Engel S, Mortensen B, Wellejus A, Vera-Jimenez N, Struve C, Brummer RJ, Damholt A, Woods T, Shanahan F. Safety of Bifidobacterium breve, Bif195, employing a human exercise-induced intestinal permeability model: a randomised, double-blinded, placebo-controlled, parallel group trial. Benef Microbes. 2022;13(3):243-252. doi:10.3920/BM2021.0173. PMID:35866597.

Population: Healthy trained adults exposed to an exercise-induced intestinal-permeability challenge.

Dose protocol: B. breve Bif195 for 6 weeks in 126 healthy trained adults undergoing a treadmill-induced intestinal-permeability challenge.

Key findings: No significant benefit on lactulose/rhamnose ratio, I-FABP, GI symptoms, cytokines, or adverse events versus placebo.
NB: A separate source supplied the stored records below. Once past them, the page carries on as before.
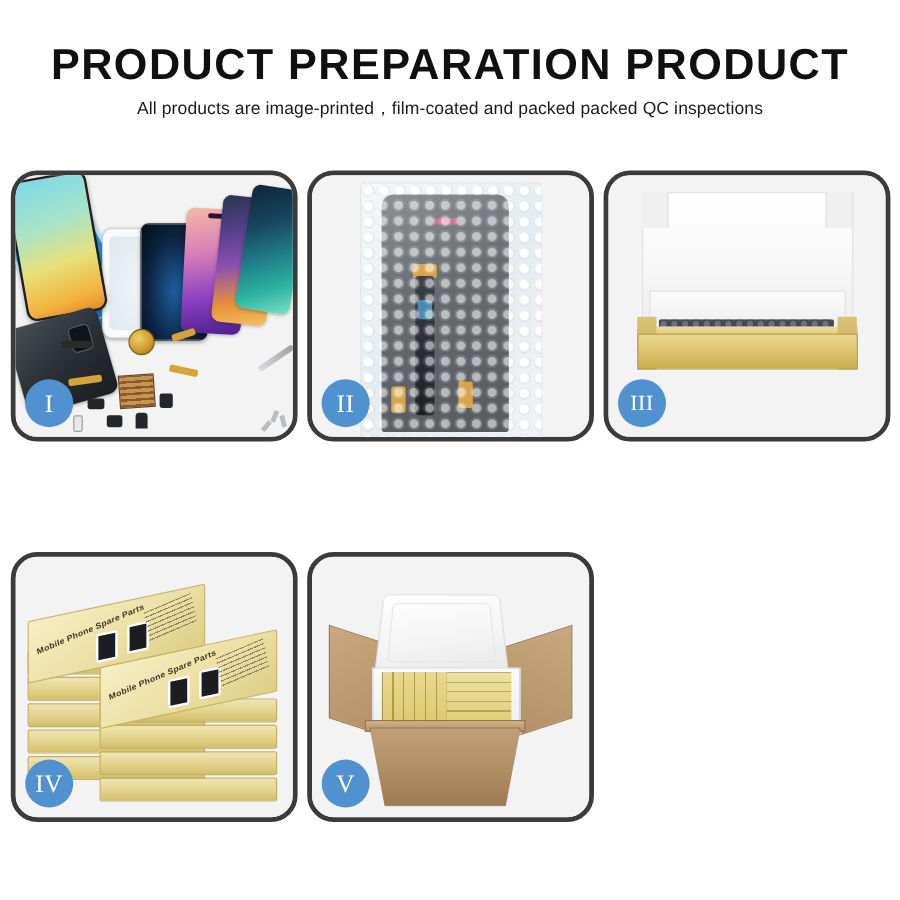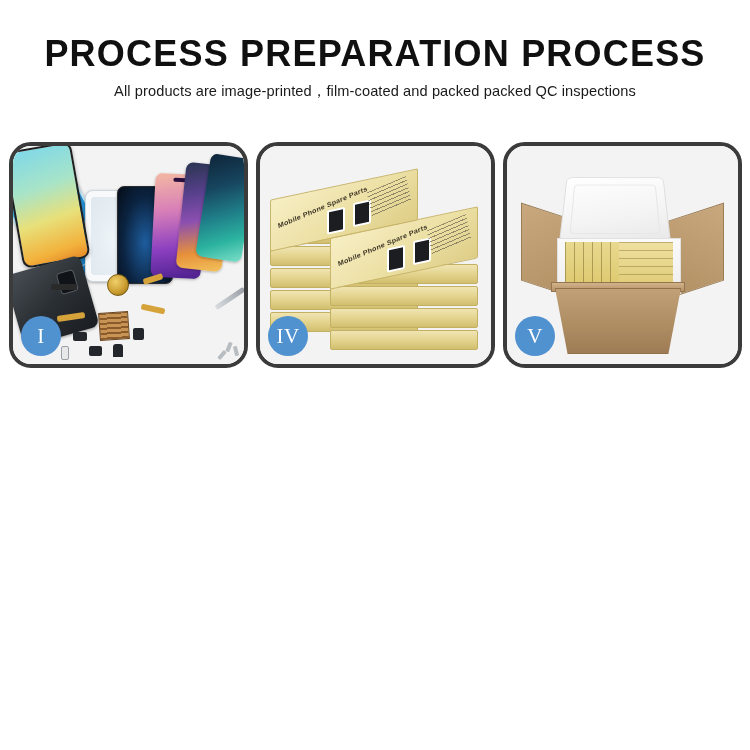--- a/index.html
+++ b/index.html
@@ -564,7 +564,7 @@
 <div class="page">
 
   <div class="header">
-    <div class="page-title">PROCESS PREPARATION PROCESS</div>
+    <div class="page-title">PRODUCT PREPARATION PRODUCT</div>
     <div class="page-subtitle">All products are image-printed，film-coated and packed packed QC inspections</div>
   </div>
 

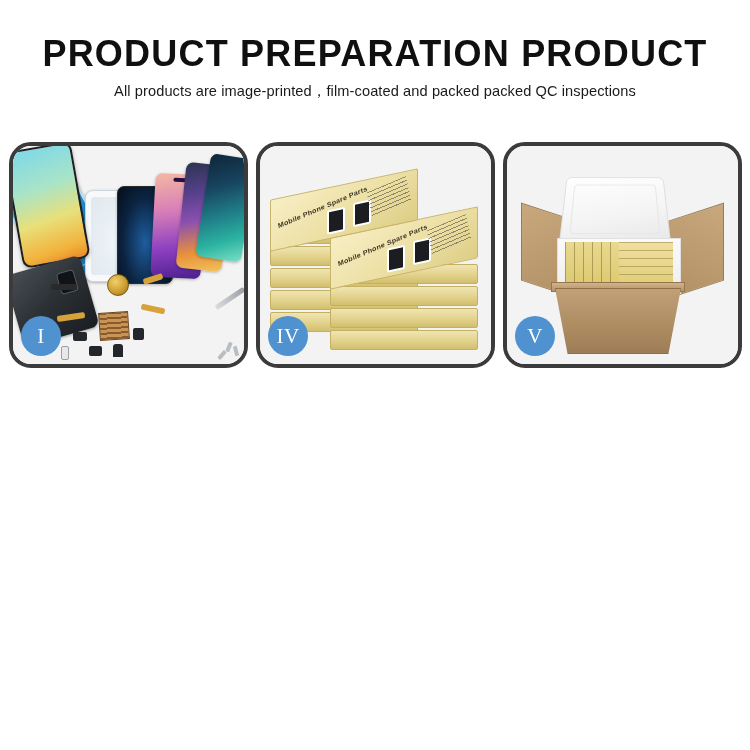--- a/index.html
+++ b/index.html
@@ -599,6 +599,21 @@
       <div class="badge">I</div>
     </div>
 
+    <div class="panel">
+      <div class="panel-scene">
+        <div class="p2-bubble"></div>
+        <div class="p2-panel">
+          <div class="p2-notch"></div>
+        </div>
+        <div class="p2-connector"></div>
+        <div class="p2-flexcable"></div>
+        <div class="p2-ic"></div>
+        <div class="p2-foot l"></div>
+        <div class="p2-foot r"></div>
+        <div class="p2-bubble-overlay"></div>
+      </div>
+      <div class="badge">II</div>
+    </div>
 
 
     <div class="panel">

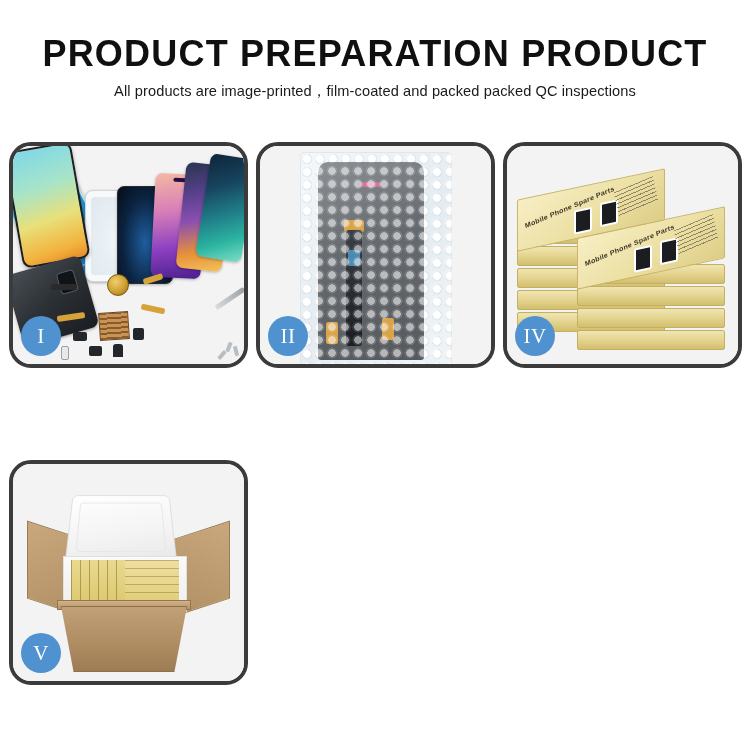--- a/index.html
+++ b/index.html
@@ -615,6 +615,20 @@
       <div class="badge">II</div>
     </div>
 
+    <div class="panel">
+      <div class="panel-scene">
+        <div class="p3-lid"></div>
+        <div class="p3-lid-flapL"></div>
+        <div class="p3-lid-flapR"></div>
+        <div class="p3-foam"></div>
+        <div class="p3-contents"></div>
+        <div class="p3-box-rim"></div>
+        <div class="p3-box-left"></div>
+        <div class="p3-box-right"></div>
+        <div class="p3-box-front"></div>
+      </div>
+      <div class="badge wide">III</div>
+    </div>
 
     <div class="panel">
       <div class="panel-scene p4-stack">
Supports tolerability rather than efficacy for gut-permeability endpoints.

Notes: Helpful negative study because it narrows overbroad gut-barrier marketing and supports short-term safety in a stress-test model.

Paper content

This 6-week randomized, double-blind, placebo-controlled trial tested Bifidobacterium breve Bif195 in 126 healthy trained adults using a treadmill-based intestinal-permeability challenge. The exercise model worked, doubling the lactulose/rhamnose ratio and increasing cytokines after the challenge, but Bif195 did not improve permeability, I-FABP, GI symptoms, or safety labs versus placebo. That makes the trial useful mostly as a boundary-setting study: it supports short-term tolerability of Bif195 in a physiologic stress model, but it does not support marketing the strain as a proven gut-barrier intervention in healthy adults.